Dalilnya adalah bahwa Rasulullah SAW mengizinkan
seorang shahabatnya minum air kencing unta sebagai obat untuk penyembuhan.
قَدِمَ أُنَاسٌ مِنْ عُكْلٍ أَوْ عُرَيْنَةَ
فَاجْتَوَوُا الْمَدِينَةَ فَأَمَرَهُمُ النَّبِىُّ r بِلِقَاحٍ
وَأَنْ يَشْرَبُوا مِنْ أَبْوَالِهَا وَأَلْبَانِهَا. متفق عليه
Beberapa orang dari kabilah 'Ukel dan Urainah singgah
di kota Madinah. Tidak berapa lama perut mereka menjadi kembung dan bengkak
karena tak tahan dengan cuaca Madinah.
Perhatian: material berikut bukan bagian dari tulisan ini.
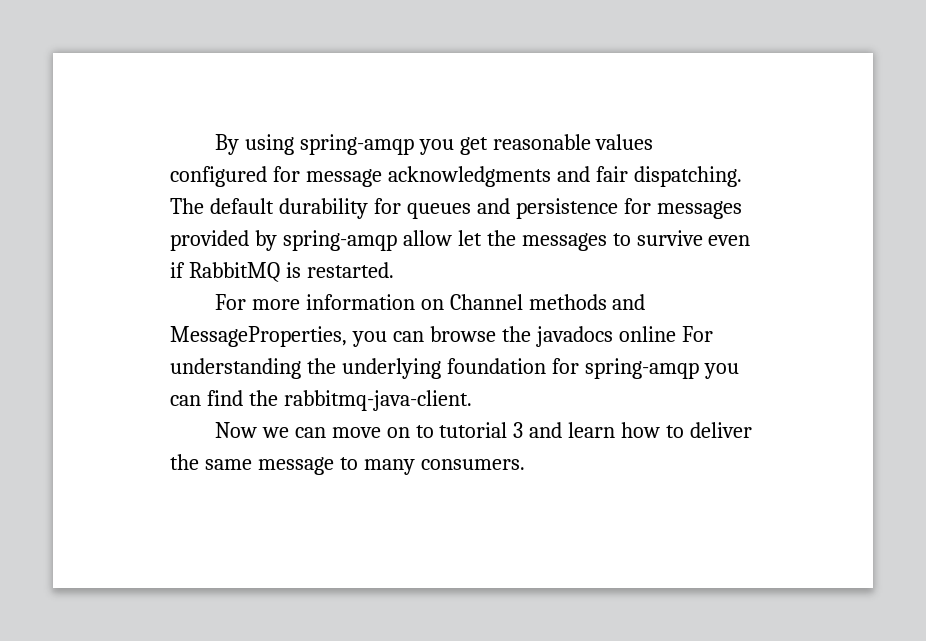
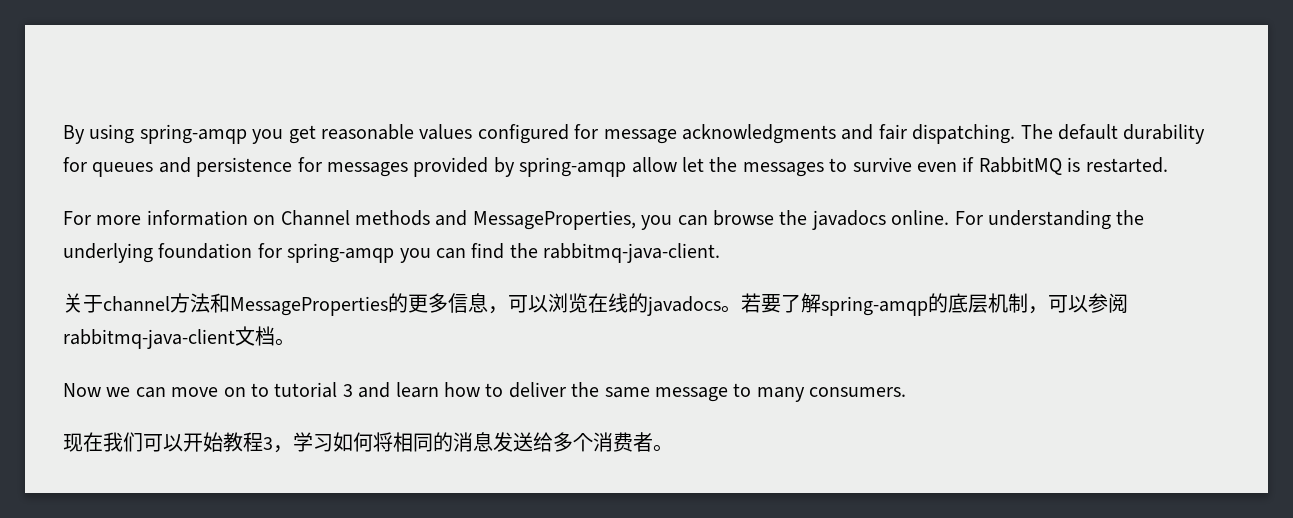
[618,326,676,342] online -> [891,210,950,225] online.
(472, 400) none -> [63,293,1128,316] [63,326,295,349] // 关于channel方法和MessageProperties的更多信息，可以浏览在线的javadocs。若要了解spring-amqp的底层机制，可以参阅rabbitmq-java-client文档。
(525, 464) none -> [63,432,673,453] // 现在我们可以开始教程3，学习如何将相同的消息发送给多个消费者。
Menyaksikan tamunya mengalami hal itu,
Nabi SAW memerintahkan mereka untuk mendatangi unta-unta milik Nabi yang
digembalakan di luar kota Madinah, lalu minum dari air kencing dan susu unta-unta
tersebut. (HR. Bukhari Muslim)
Pendapat ini tentu ditentang oleh para ulama lainnya.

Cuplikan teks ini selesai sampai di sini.